Usernames and passwords on the other hand are not HTML. They're plain text, so HTML purifier is not an option. Trying to use HTML Purifier here would either corrupt the data, or allow XSS attacks.
For example, it lets the following through unchanged, which can cause XSS issues when inserted as an attribute value in some elements:
" onclick="javascript:alert()" href="
Or if someone tried to use special symbols in their password, and entered:
<password
then their password would become blank, and make it much easier to guess.
Instead, you should encode the text. The encoding required depends on the context, but you can use htmlentities
when outputting these values if you stick to rule #0 and rule #1, at the OWASP XSS Prevention Cheat Sheet
XSS risks exist where ever data entered by one user may be viewed by other users. Even if this data isn't currently viewable, don't assume that a need to do this won't arise.
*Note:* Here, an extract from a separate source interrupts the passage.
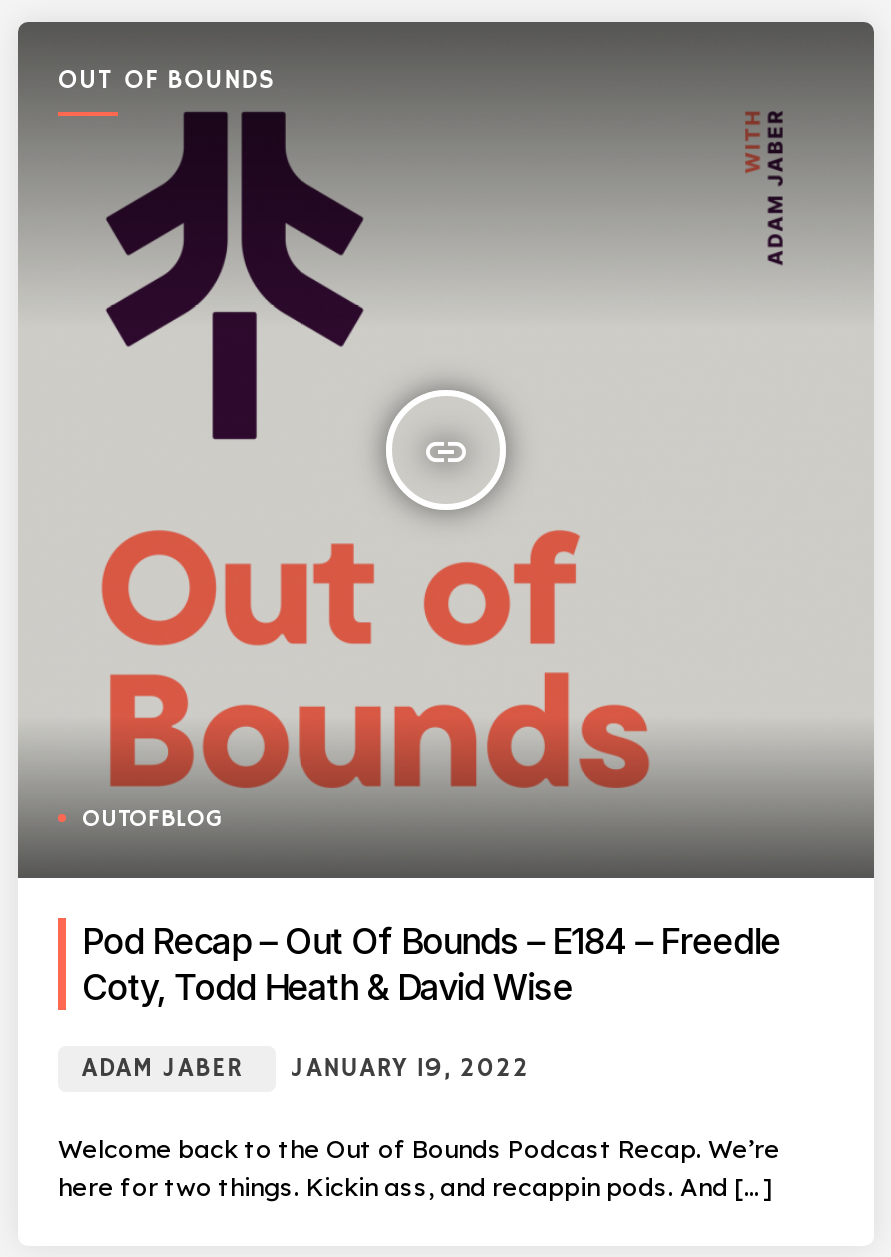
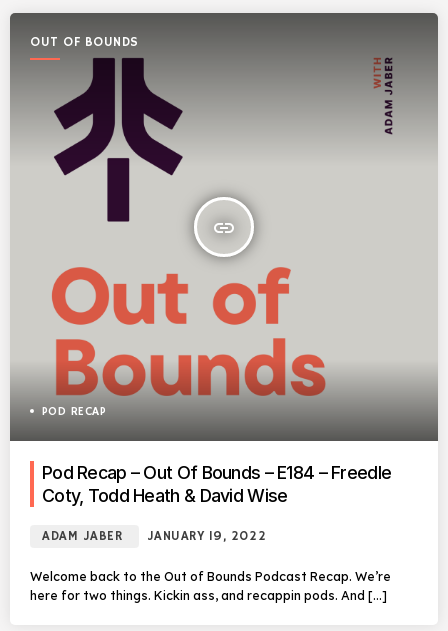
[82,804,223,834] OUTOFBLOG -> [42,404,106,419] POD RECAP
As far as the username and password go, you should never display a password, or even store it in a form that can be displayed (i.e. encyrpt it with sha1()
). For usernames, have a restriction on legal characters like [A-Za-z0-9_]
. Finally, as the other answer suggests, use your languages html entity encoding function for any entered data that may contain reserved or special html characters, which prevents this data from causing syntax errors when displayed.
You should Purify anything that will ever possibly be displayed on a page. Because with XSS attacks, hackers put in <script>
tags or other malicious tags that can link to other sites.
Passwords and emails should be fine. Passwords should never be shown and emails should have their own validator to make sure that they are in the proper format.
Finally, always remember to put in htmlentities() on content.
Oh .. and look at filter_var aswell. Very nice way of filtering variables.
No, I wouldn't use HTMLPurifier on username and password during login authentication. In my appllications I use alphanumeric usernames and an input validation filter and display them with htmlspecialchars with ENT_QUOTES. This is very effective and a hell lot faster than HTMLpurifier. I'm yet to see an XSS attack using alphanumeric string. And BTW HTMLPurifier is useless when filtering alphanumeric content anyway so if you force the input string through an alphanumeric filter then there is no point to display it with HTMLpurifier. When it comes to passwords they should never be displayed to anybody in the first place which eliminates the possibility of XSS. And if for some perverse reason you want to display the passwords then you should design your application in such a way that it allows only the owner of the password to be able to see it, otherwise you are screwed big time and XSS is the least of your worry!